Insulin-activated protein kinase Cβ bypasses Ras and stimulates mitogen-activated protein kinase activity and cell proliferation in muscle cells

In L6 muscle cells expressing wild-type human insulin receptors (L6hIR), insulin induced protein kinase Ca (PKC alpha) and beta activities. The expression of kinase-deficient IR mutants abolished insulin stimulation of these PKC isoforms, indicating that receptor kinase is necessary for PKC activation by insulin. In L6hIR cells, inhibition of insulin receptor substrate 1 (IRS-1) expression caused a 90% decrease in insulin-induced PKC alpha and -beta activation and blocked insulin stimulation of mitogen activated protein kinase (MAPK) and DNA synthesis. Blocking PKC beta with either antisense oligonucleotide or the specific inhibitor LY379196 decreased the effects of insulin on MAPK activity and DNA synthesis by > 80% but did not affect epidermal growth factor (EGF)- and serum-stimulated mitogenesis.
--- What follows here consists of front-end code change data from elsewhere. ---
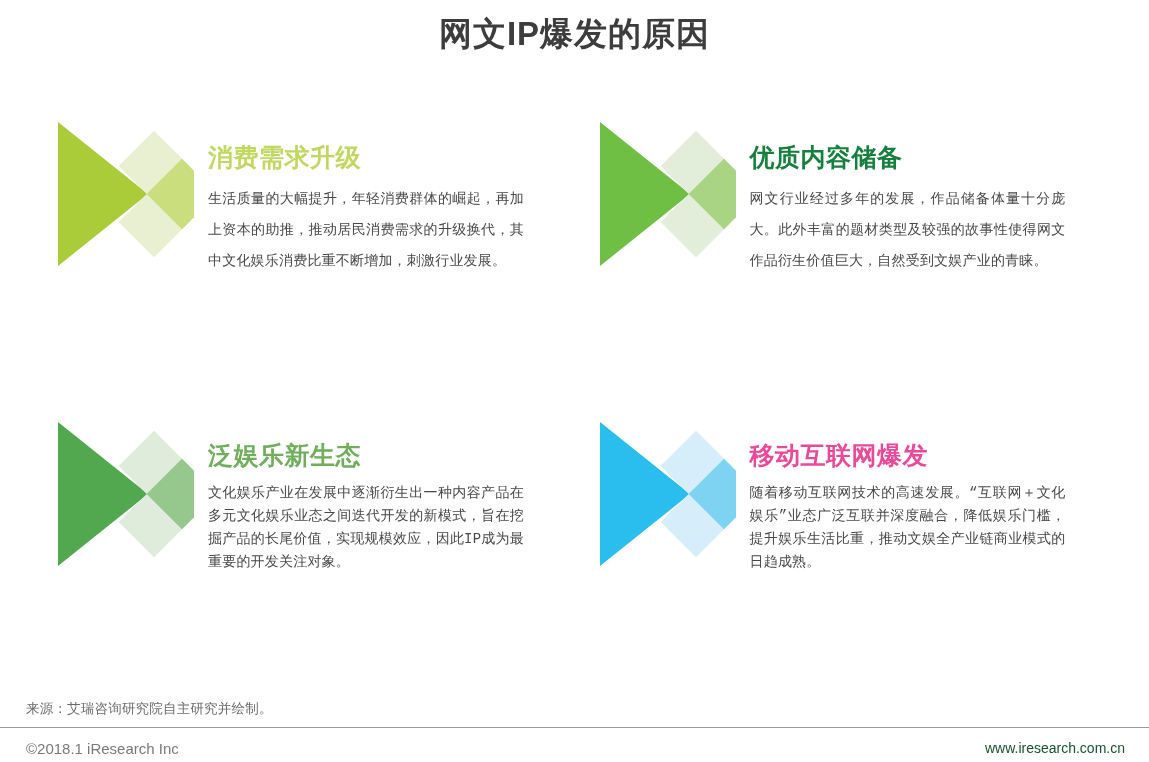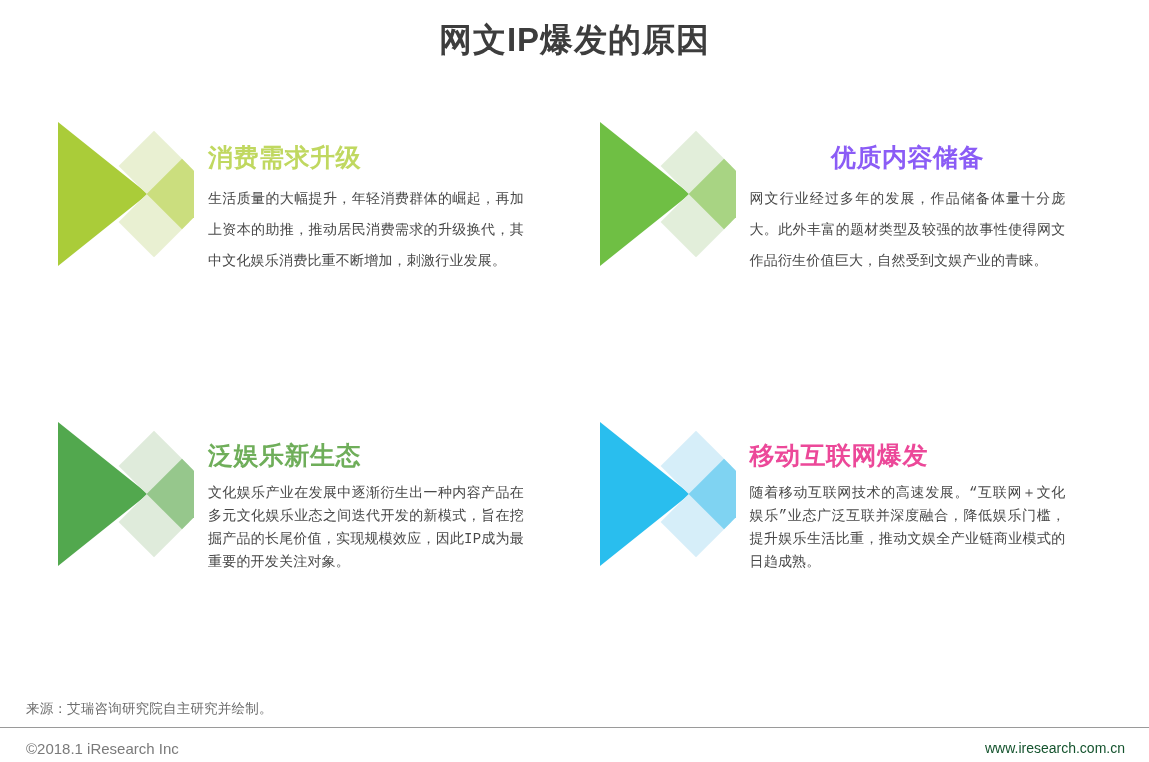--- a/index.html
+++ b/index.html
@@ -23,7 +23,7 @@
   .title-bar {
     width: 100%;
     text-align: center;
-    padding-top: 14px;
+    padding-top: 8px;
     height: 72px;
   }
   .page-title {

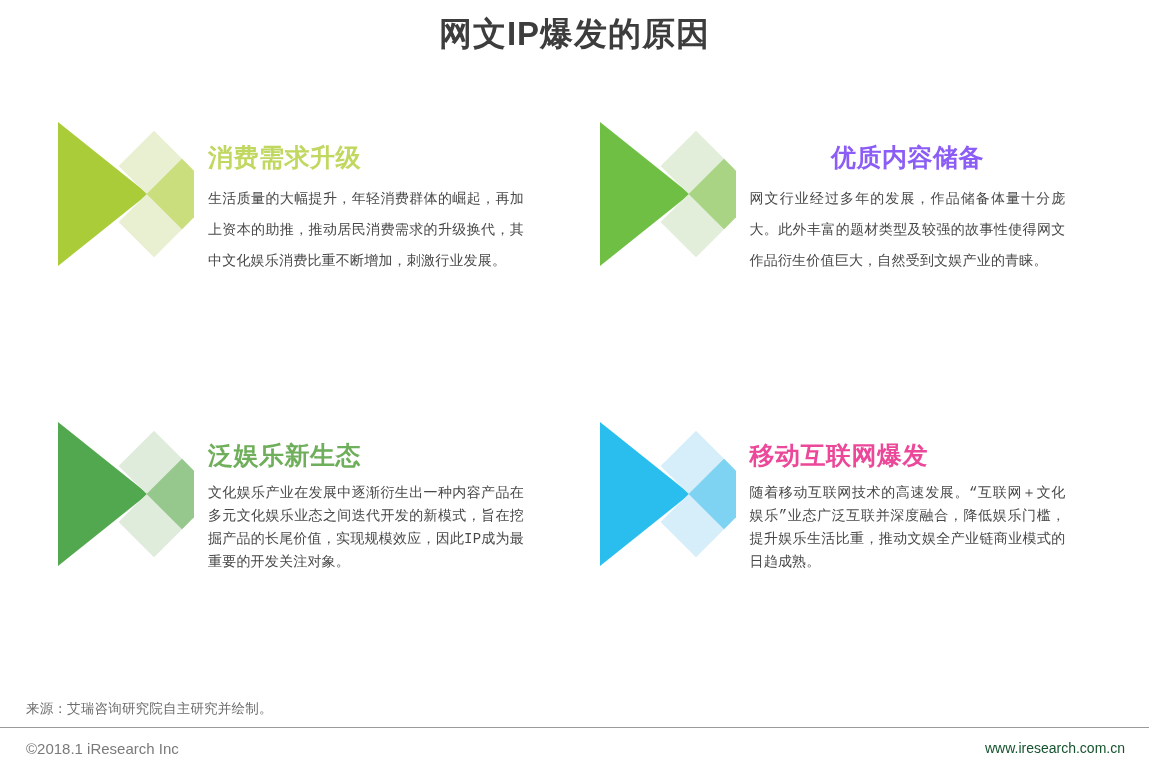--- a/index.html
+++ b/index.html
@@ -158,7 +158,7 @@
         </svg>
       </div>
       <div class="card-text">
-        <div class="card-heading" style="color: #8b5cf6; text-align: center;">优质内容储备</div>
+        <div class="card-heading" style="color: #15803d;">优质内容储备</div>
         <div class="card-body">网文行业经过多年的发展，作品储备体量十分庞大。此外丰富的题材类型及较强的故事性使得网文作品衍生价值巨大，自然受到文娱产业的青睐。</div>
       </div>
     </div>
In contrast, blocking c-Ras with lovastatin or the use of the L61,S186 dominant negative Ras mutant inhibited insulin-stimulated MAPK activity and DNA synthesis by only about 30% but completely blocked the effect of EGF, PKC beta block did not affect Ras activity but almost completely inhibited insulin-induced Raf kinase activation and coprecipitation with PKC beta. Finally, blocking PKC alpha expression by antisense oligonucleotide constitutively increased MAPK activity and DNA synthesis, with little effect on their insulin sensitivity. We make the following conclusions. (i) The tyrosine kinase activity of the IR is necessary for insulin activation of PKC alpha and -beta. (ii) IRS-1 phosphorylation is necessary for insulin activation of these PKCs in the L6 cells. (iii) In these cells, PKC beta plays a unique Ras-independent role in mediating insulin but not EGF or other growth factor mitogenic signals.